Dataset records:
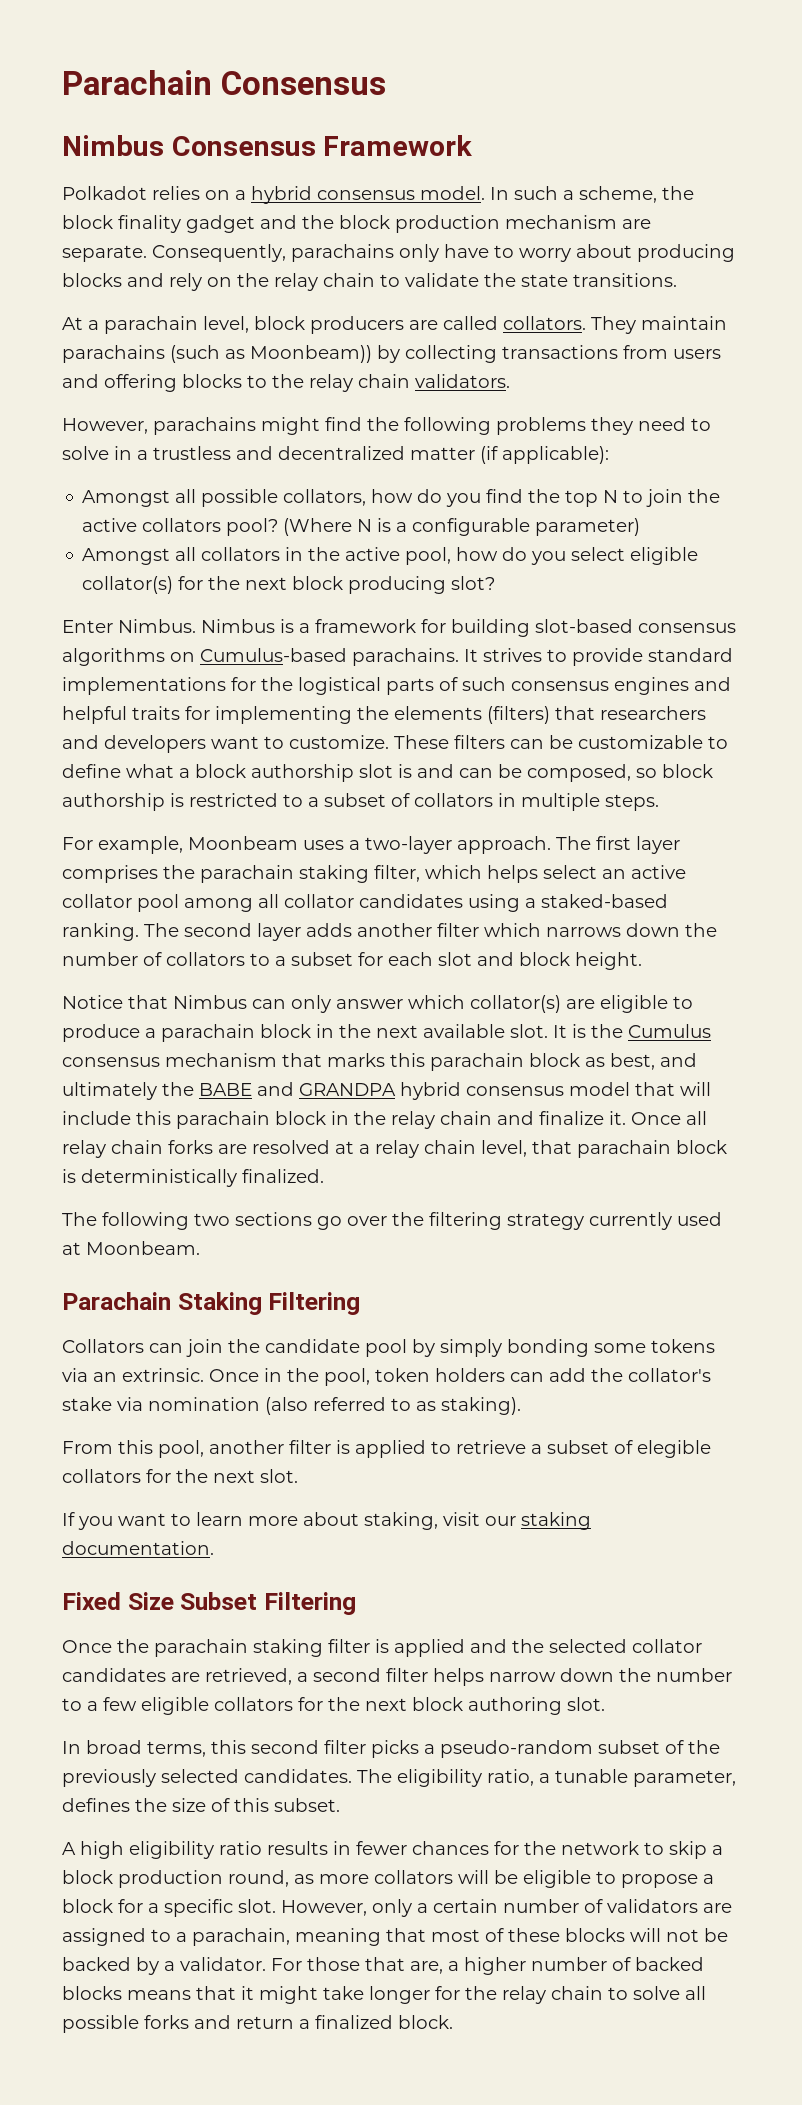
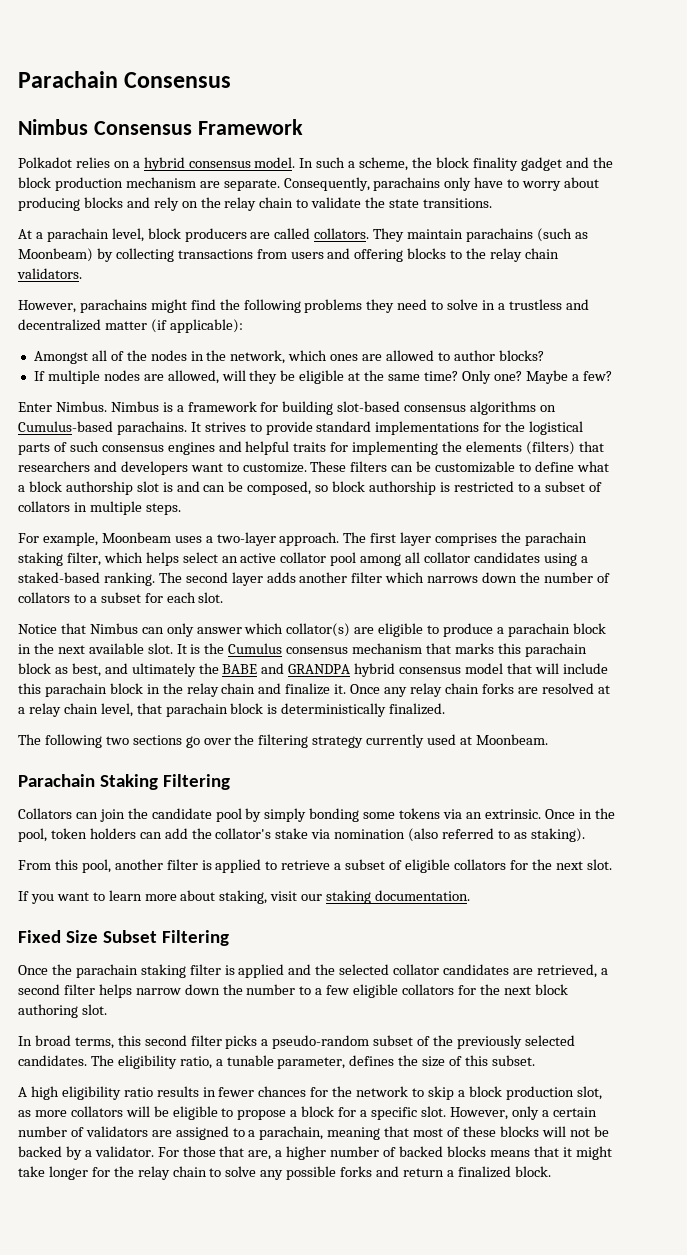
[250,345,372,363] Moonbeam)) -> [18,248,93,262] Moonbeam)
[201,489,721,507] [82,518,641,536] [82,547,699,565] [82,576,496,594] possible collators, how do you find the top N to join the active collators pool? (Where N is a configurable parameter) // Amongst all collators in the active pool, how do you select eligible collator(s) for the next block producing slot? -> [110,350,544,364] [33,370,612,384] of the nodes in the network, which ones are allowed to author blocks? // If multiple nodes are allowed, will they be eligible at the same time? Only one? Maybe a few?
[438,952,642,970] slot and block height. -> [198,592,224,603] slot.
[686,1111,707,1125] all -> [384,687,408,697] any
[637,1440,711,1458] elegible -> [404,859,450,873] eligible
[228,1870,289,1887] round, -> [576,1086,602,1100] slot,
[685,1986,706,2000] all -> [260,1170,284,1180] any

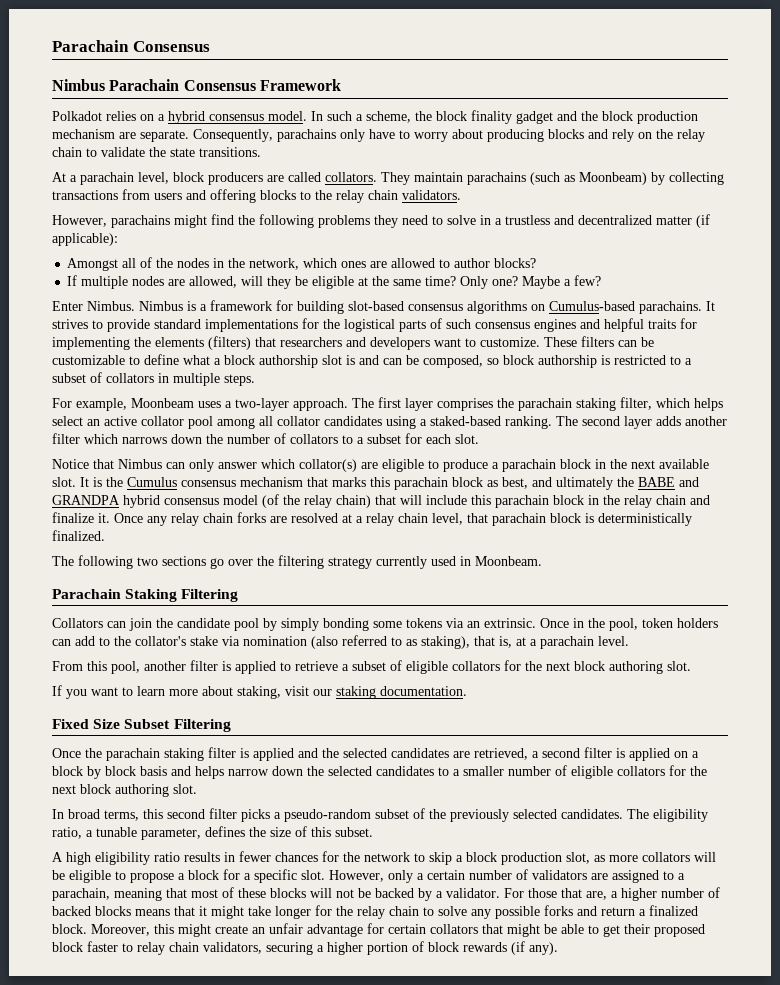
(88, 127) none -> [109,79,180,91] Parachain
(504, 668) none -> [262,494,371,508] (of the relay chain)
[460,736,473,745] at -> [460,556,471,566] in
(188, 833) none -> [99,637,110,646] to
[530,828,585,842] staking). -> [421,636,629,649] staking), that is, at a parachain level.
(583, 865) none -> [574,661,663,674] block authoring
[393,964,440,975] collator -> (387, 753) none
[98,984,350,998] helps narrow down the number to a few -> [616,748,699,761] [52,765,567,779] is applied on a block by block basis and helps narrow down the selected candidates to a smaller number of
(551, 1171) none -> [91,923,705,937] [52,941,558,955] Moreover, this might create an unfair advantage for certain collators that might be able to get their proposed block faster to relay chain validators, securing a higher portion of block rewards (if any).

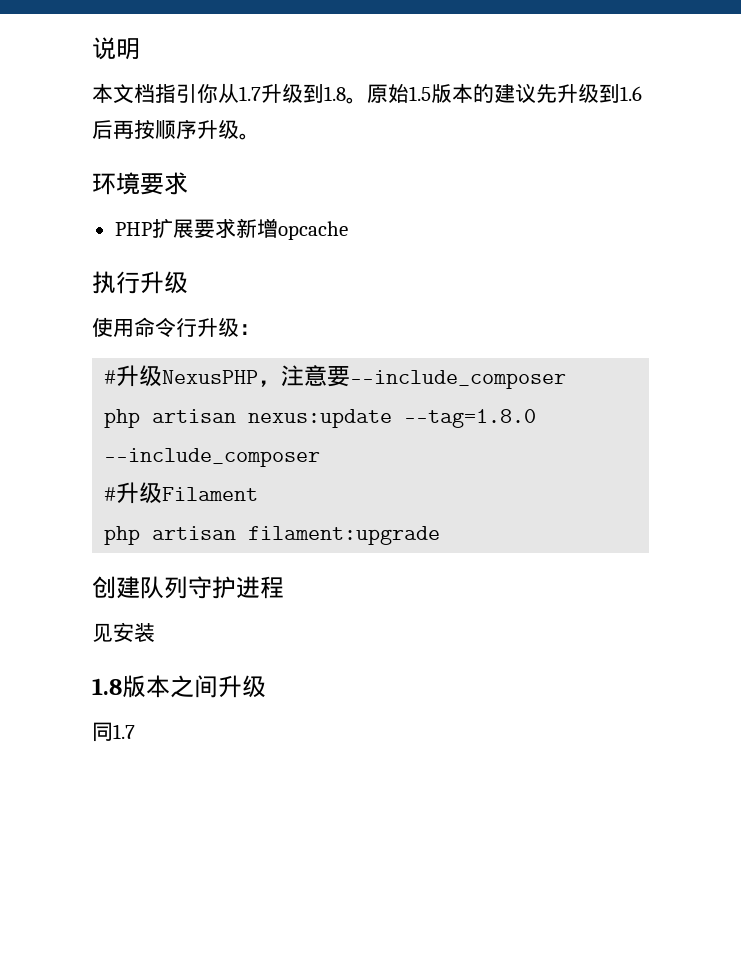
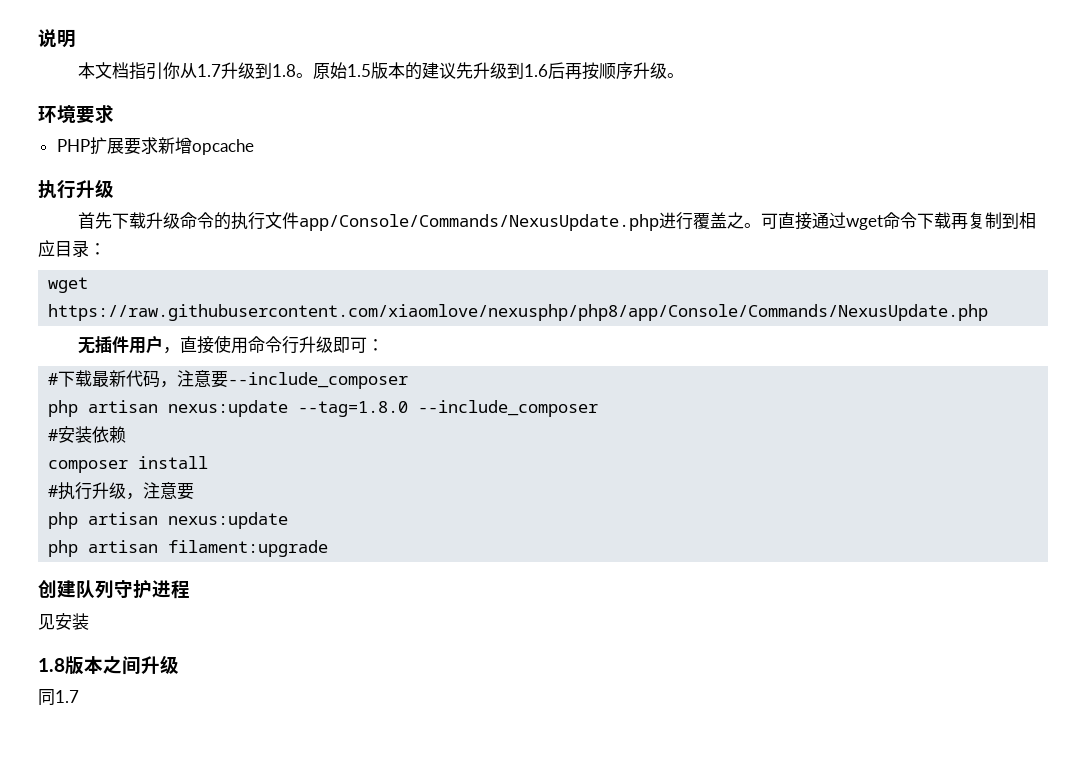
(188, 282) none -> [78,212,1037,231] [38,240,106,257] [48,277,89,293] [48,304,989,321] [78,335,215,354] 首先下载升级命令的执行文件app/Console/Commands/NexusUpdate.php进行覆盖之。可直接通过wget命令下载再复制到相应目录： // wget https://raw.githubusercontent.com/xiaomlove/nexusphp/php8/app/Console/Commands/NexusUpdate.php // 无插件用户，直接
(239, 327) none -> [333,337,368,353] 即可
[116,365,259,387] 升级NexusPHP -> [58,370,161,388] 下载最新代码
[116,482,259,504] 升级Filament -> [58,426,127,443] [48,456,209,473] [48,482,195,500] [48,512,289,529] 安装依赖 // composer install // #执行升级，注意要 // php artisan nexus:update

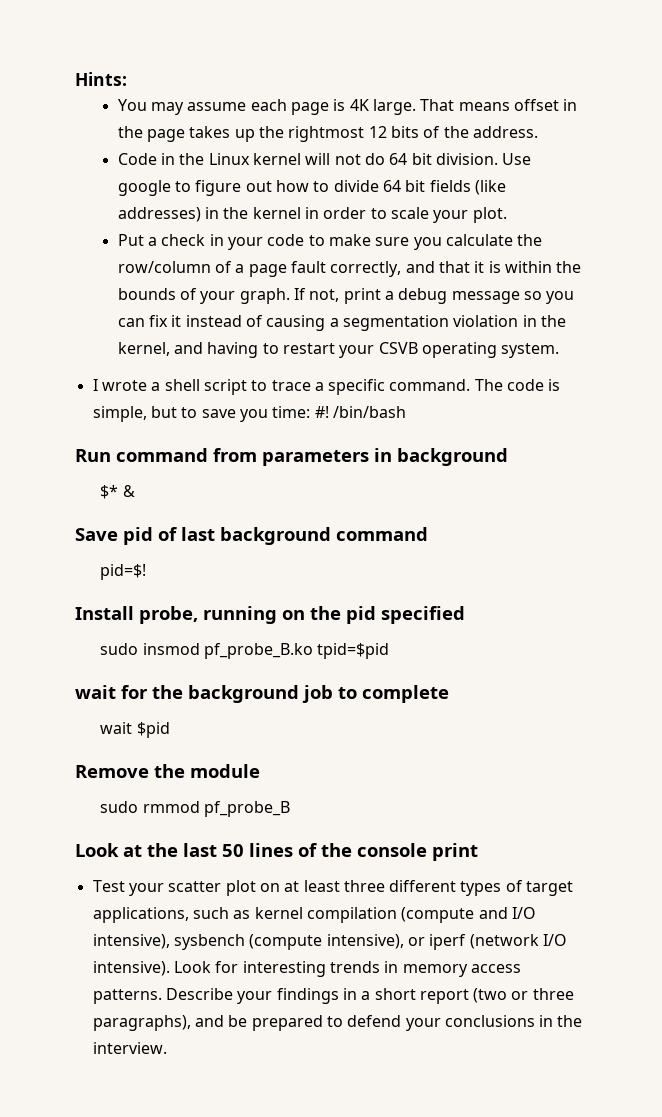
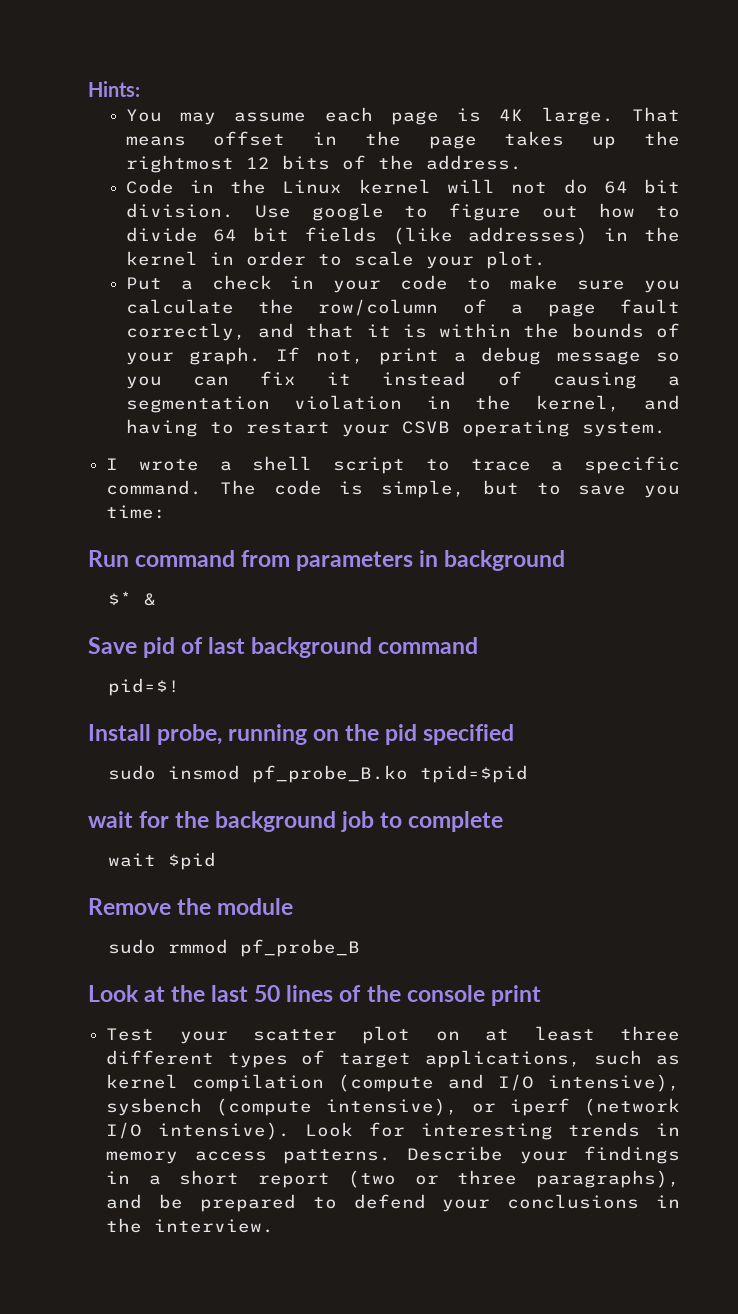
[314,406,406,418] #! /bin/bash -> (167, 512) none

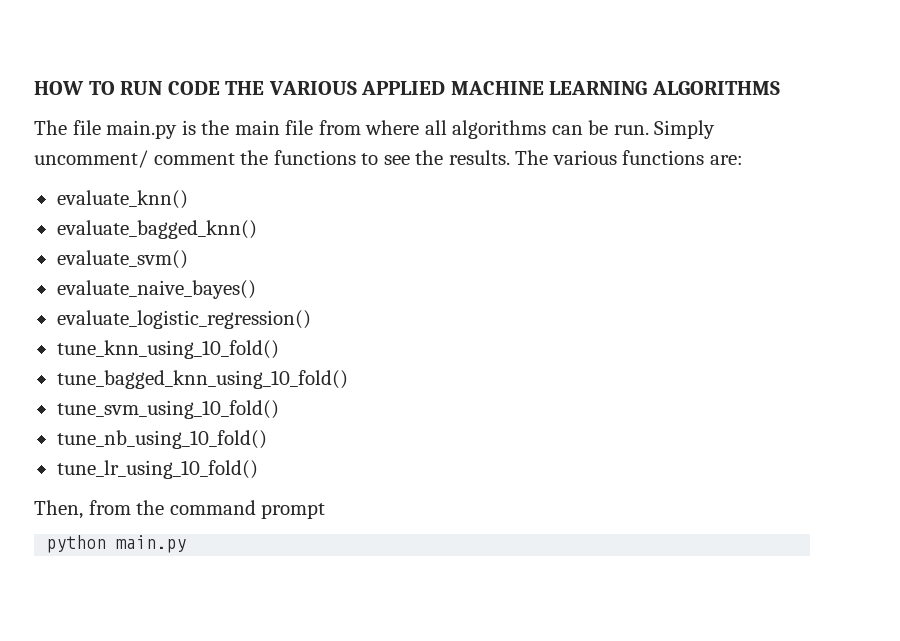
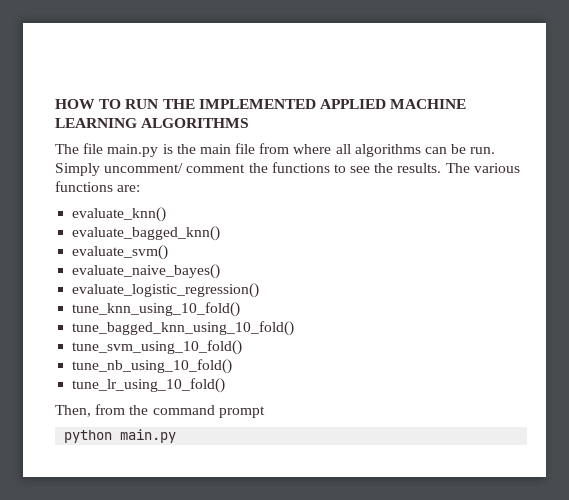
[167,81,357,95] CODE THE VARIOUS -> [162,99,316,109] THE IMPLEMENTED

Exercise description: Word for word, repeat the lines above from the one with "[686,1111,707,1125] all ->" through the one with "(188, 833) none -> [99,637,110,646] to", and nothing beyond them. Omit the pictures.

Final answer:
[686,1111,707,1125] all -> [384,687,408,697] any
[637,1440,711,1458] elegible -> [404,859,450,873] eligible
[228,1870,289,1887] round, -> [576,1086,602,1100] slot,
[685,1986,706,2000] all -> [260,1170,284,1180] any

(88, 127) none -> [109,79,180,91] Parachain
(504, 668) none -> [262,494,371,508] (of the relay chain)
[460,736,473,745] at -> [460,556,471,566] in
(188, 833) none -> [99,637,110,646] to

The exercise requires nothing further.